* Prompt: An exact copy of the records below is needed, with every picture left out.

*** Opening of Entries supplied ***

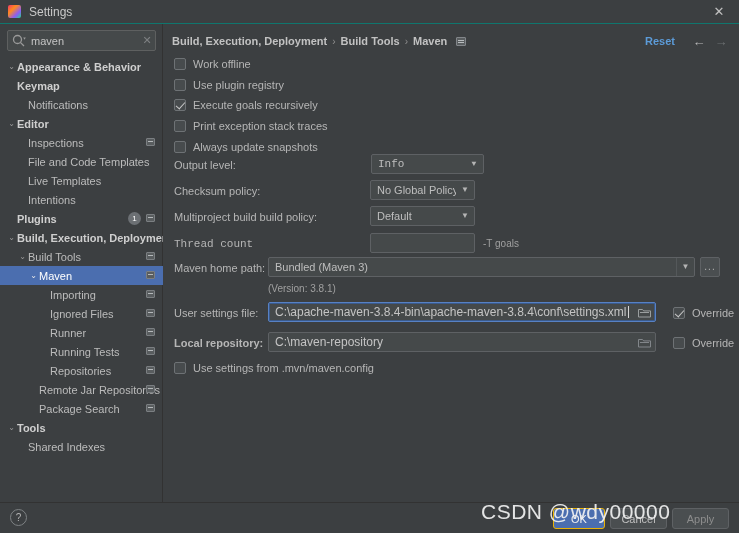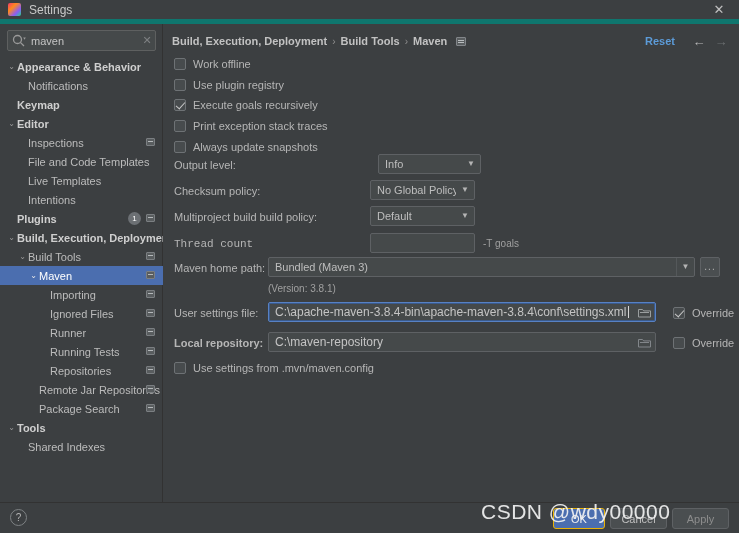--- a/index.html
+++ b/index.html
@@ -21,7 +21,7 @@
     position: absolute; left: 0; top: 0; width: 739px; height: 24px;
     background: #3c3f41;
     display: flex; align-items: center;
-    border-bottom: 5px solid #0f766e;
+    border-bottom: 1px solid #0f766e;
   }
   #app-icon {
     width: 13px; height: 13px; margin-left: 8px; margin-right: 8px;

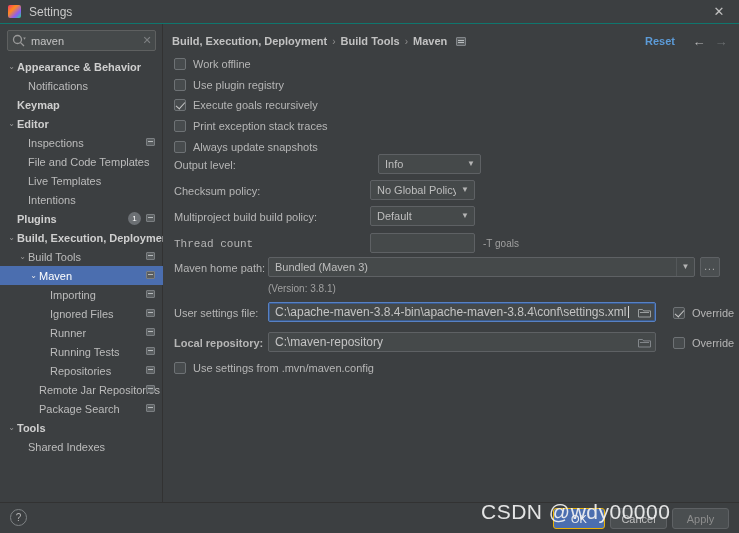--- a/index.html
+++ b/index.html
@@ -247,13 +247,13 @@
         <span class="arrow" style="margin-left: 6px;">⌄</span>
         <span class="label">Appearance &amp; Behavior</span>
       </div>
-      <div class="tree-row">
-        <span class="arrow" style="margin-left: 17px;"></span>
-        <span class="label">Notifications</span>
-      </div>
       <div class="tree-row bold">
         <span class="arrow" style="margin-left: 6px;"></span>
         <span class="label">Keymap</span>
+      </div>
+      <div class="tree-row">
+        <span class="arrow" style="margin-left: 17px;"></span>
+        <span class="label">Notifications</span>
       </div>
       <div class="tree-row bold">
         <span class="arrow" style="margin-left: 6px;">⌄</span>

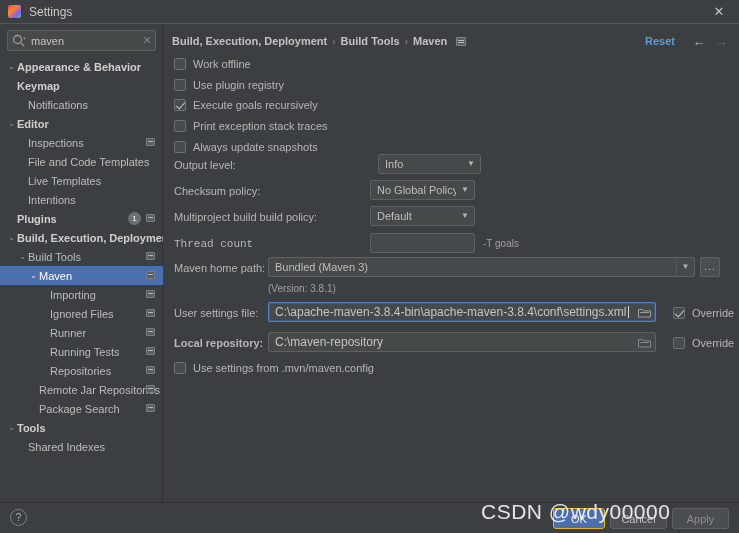--- a/index.html
+++ b/index.html
@@ -381,7 +381,7 @@
     </div>
 
     <span class="field-label" style="left:11px; top:105px;">Output level:</span>
-    <div class="combo" style="left:215px; top:100px; width:103px;">
+    <div class="combo" style="left:208px; top:100px; width:113px;font-family:Liberation Mono, monospace;">
       <span class="val">Info</span>
       <span class="caret">▼</span>
     </div>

*** Close of Entries supplied ***

* Answer space:
--- a/index.html
+++ b/index.html
@@ -21,7 +21,7 @@
     position: absolute; left: 0; top: 0; width: 739px; height: 24px;
     background: #3c3f41;
     display: flex; align-items: center;
-    border-bottom: 5px solid #0f766e;
+    border-bottom: 1px solid #0f766e;
   }
   #app-icon {
     width: 13px; height: 13px; margin-left: 8px; margin-right: 8px;

--- a/index.html
+++ b/index.html
@@ -247,13 +247,13 @@
         <span class="arrow" style="margin-left: 6px;">⌄</span>
         <span class="label">Appearance &amp; Behavior</span>
       </div>
-      <div class="tree-row">
-        <span class="arrow" style="margin-left: 17px;"></span>
-        <span class="label">Notifications</span>
-      </div>
       <div class="tree-row bold">
         <span class="arrow" style="margin-left: 6px;"></span>
         <span class="label">Keymap</span>
+      </div>
+      <div class="tree-row">
+        <span class="arrow" style="margin-left: 17px;"></span>
+        <span class="label">Notifications</span>
       </div>
       <div class="tree-row bold">
         <span class="arrow" style="margin-left: 6px;">⌄</span>

--- a/index.html
+++ b/index.html
@@ -381,7 +381,7 @@
     </div>
 
     <span class="field-label" style="left:11px; top:105px;">Output level:</span>
-    <div class="combo" style="left:215px; top:100px; width:103px;">
+    <div class="combo" style="left:208px; top:100px; width:113px;font-family:Liberation Mono, monospace;">
       <span class="val">Info</span>
       <span class="caret">▼</span>
     </div>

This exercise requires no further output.